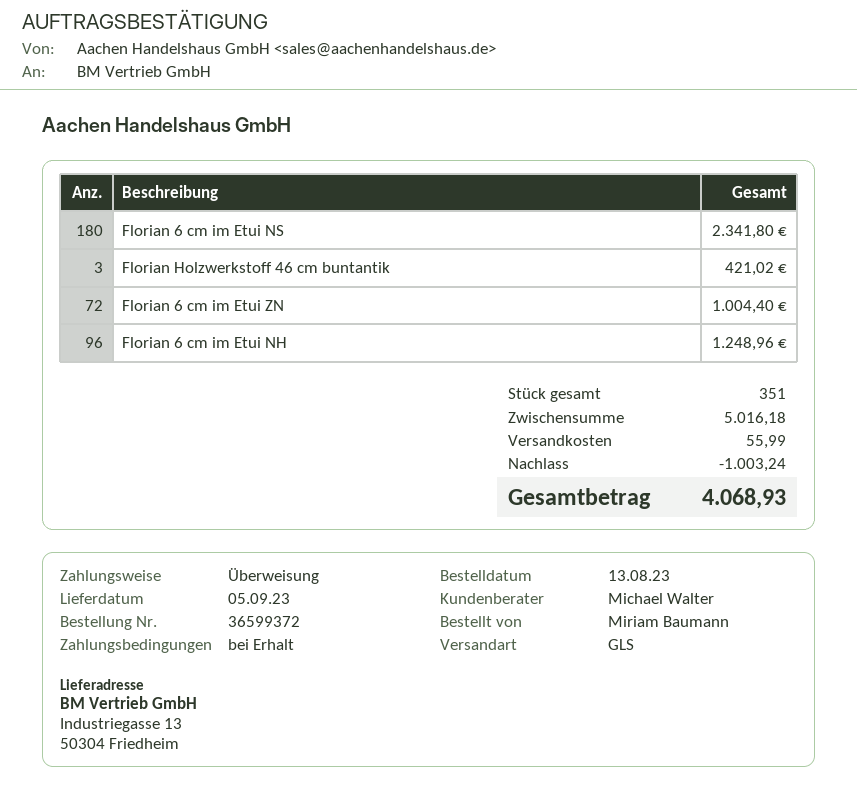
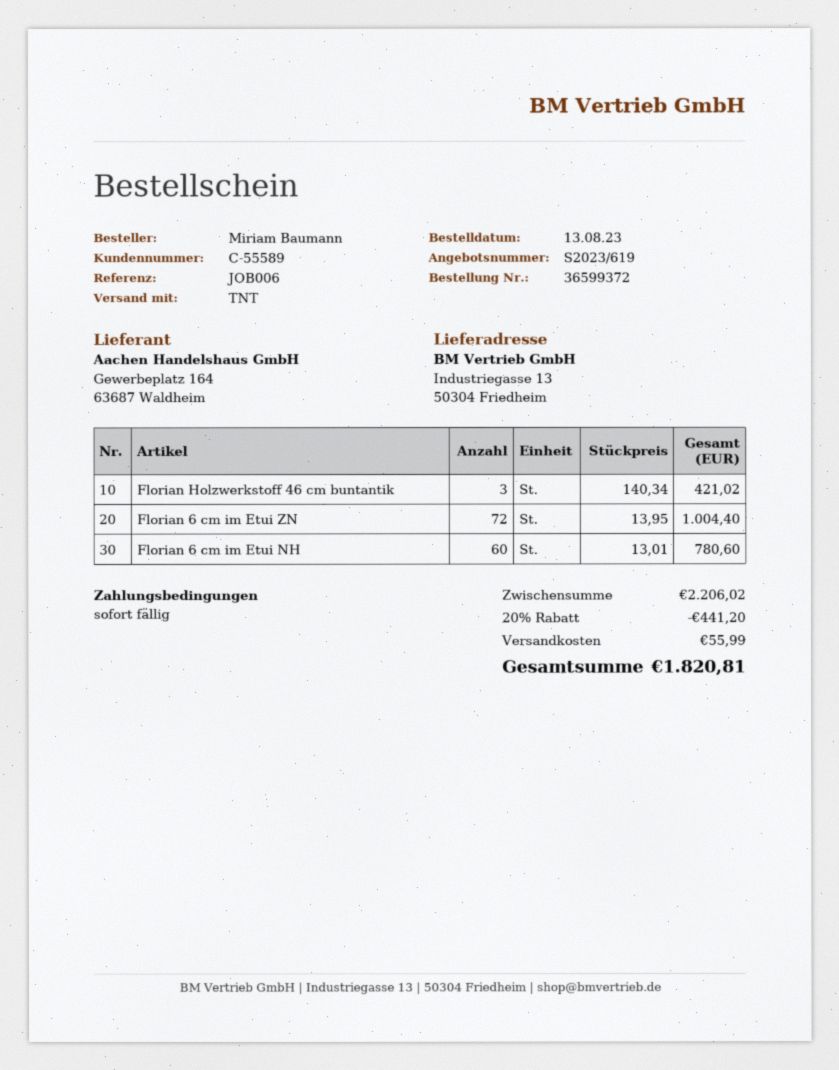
shipping method: GLS -> TNT
Florian 6 cm im Etui NS: 180 for 2341.80 -> none
Florian 6 cm im Etui NH: 96 for 1248.96 -> 60 for 780.60
subtotal: 5016.18 -> 2206.02
discount: 1003.24 -> 441.20
total: 4068.93 -> 1820.81

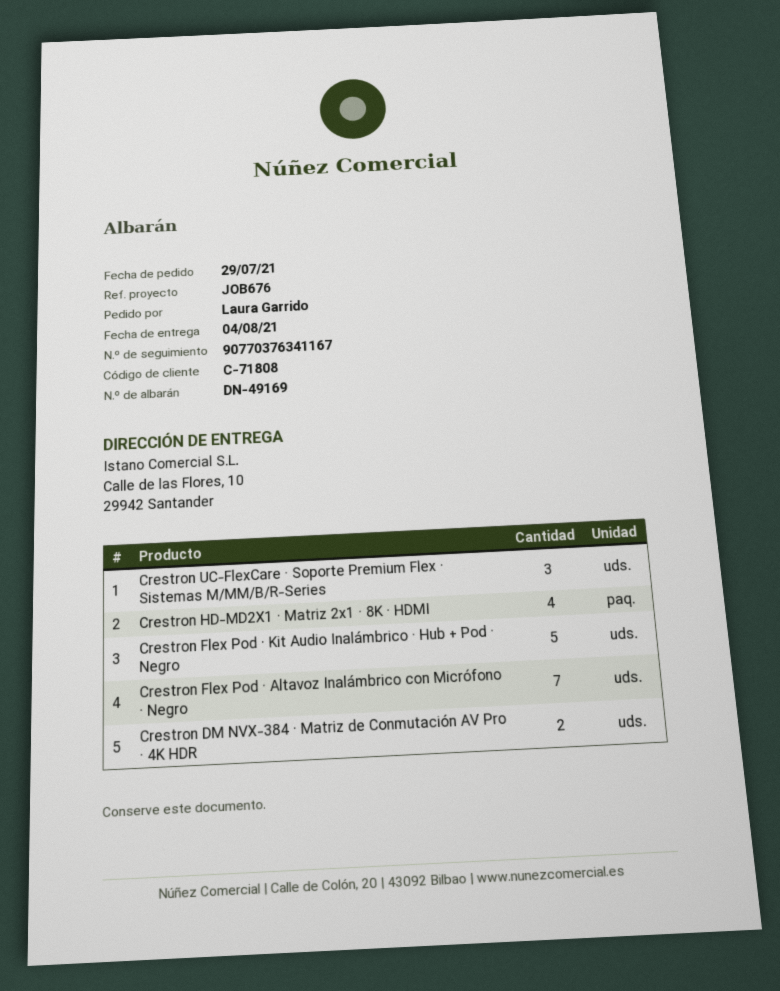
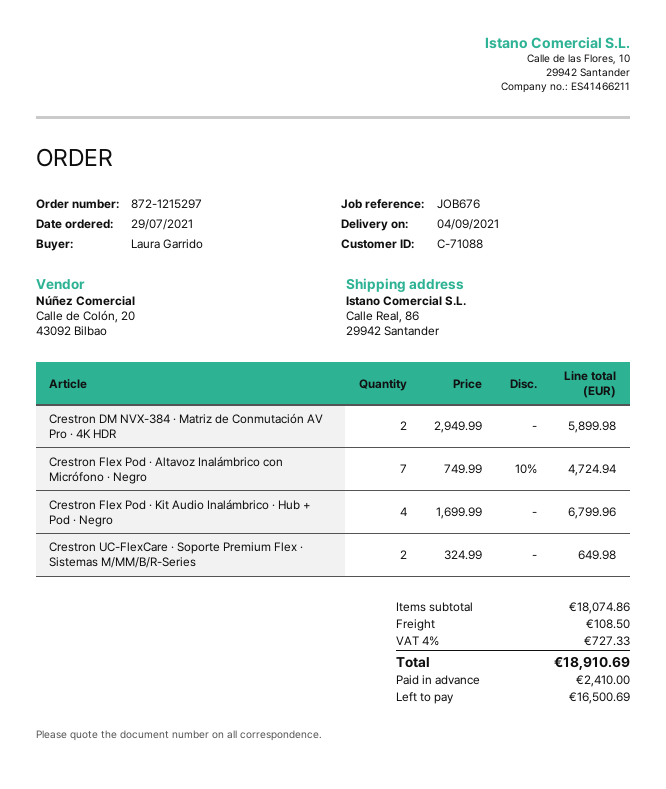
delivery date: 2021-08-04 -> 2021-09-04
customer number: C-71808 -> C-71088
ship to: Calle de las Flores, 10, 29942 Santander -> Calle Real, 86, 29942 Santander
Crestron UC-FlexCare · Soporte Premium Flex · Sistemas M/MM/B/R-Series: 3 -> 2
Crestron HD-MD2X1 · Matriz 2x1 · 8K · HDMI: 4 -> none
Crestron Flex Pod · Kit Audio Inalámbrico · Hub + Pod · Negro: 5 -> 4

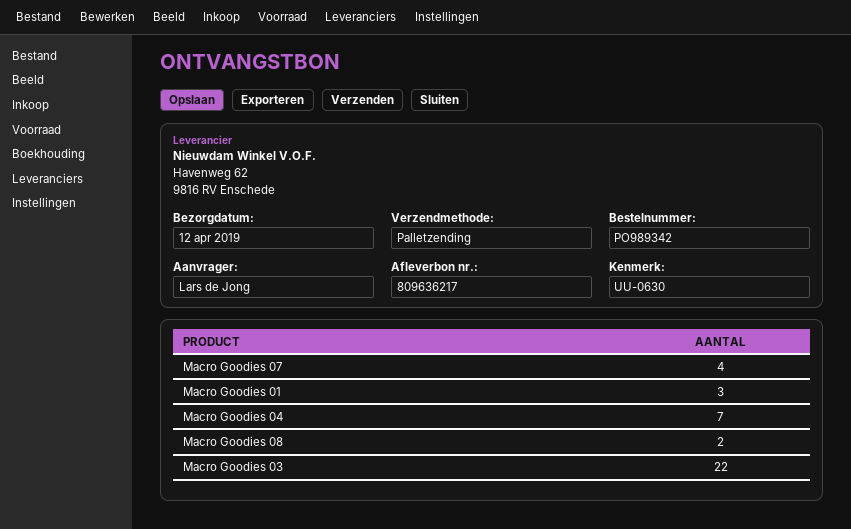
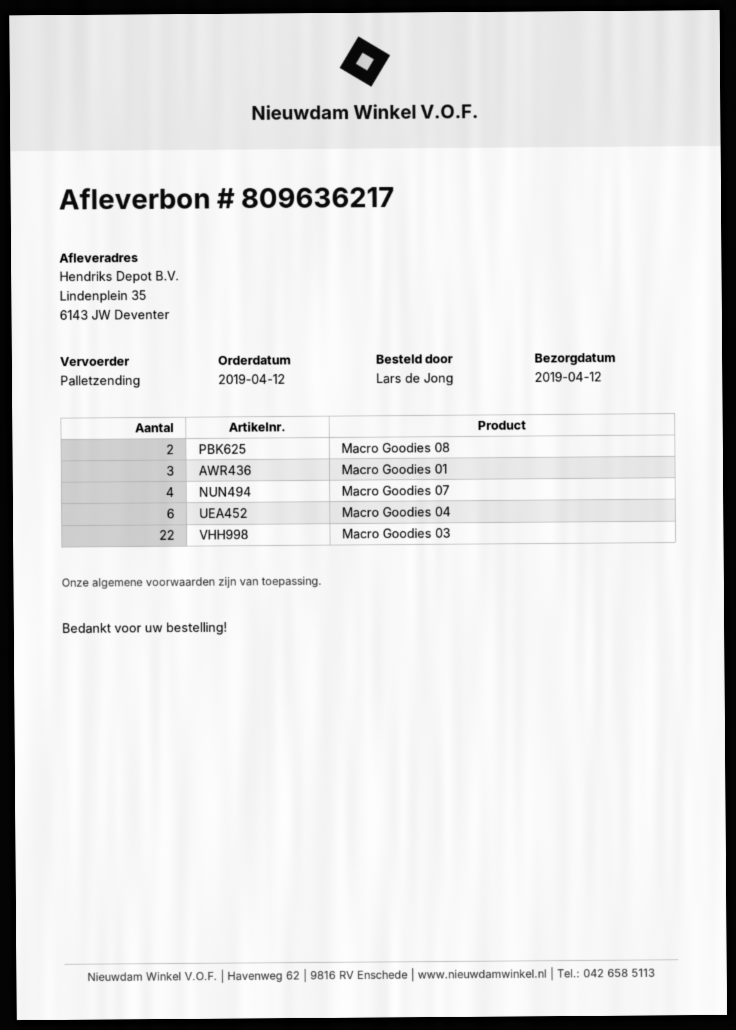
Macro Goodies 04: 7 -> 6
------------------------------
Above, find the line with "subtotal: 5016.18 -> 2206.02"; copy it and every line down to the line with "Crestron HD-MD2X1 ·", exactly and both included, but no pictures.

:: EXERCISE ANSWER ::
subtotal: 5016.18 -> 2206.02
discount: 1003.24 -> 441.20
total: 4068.93 -> 1820.81

delivery date: 2021-08-04 -> 2021-09-04
customer number: C-71808 -> C-71088
ship to: Calle de las Flores, 10, 29942 Santander -> Calle Real, 86, 29942 Santander
Crestron UC-FlexCare · Soporte Premium Flex · Sistemas M/MM/B/R-Series: 3 -> 2
Crestron HD-MD2X1 · Matriz 2x1 · 8K · HDMI: 4 -> none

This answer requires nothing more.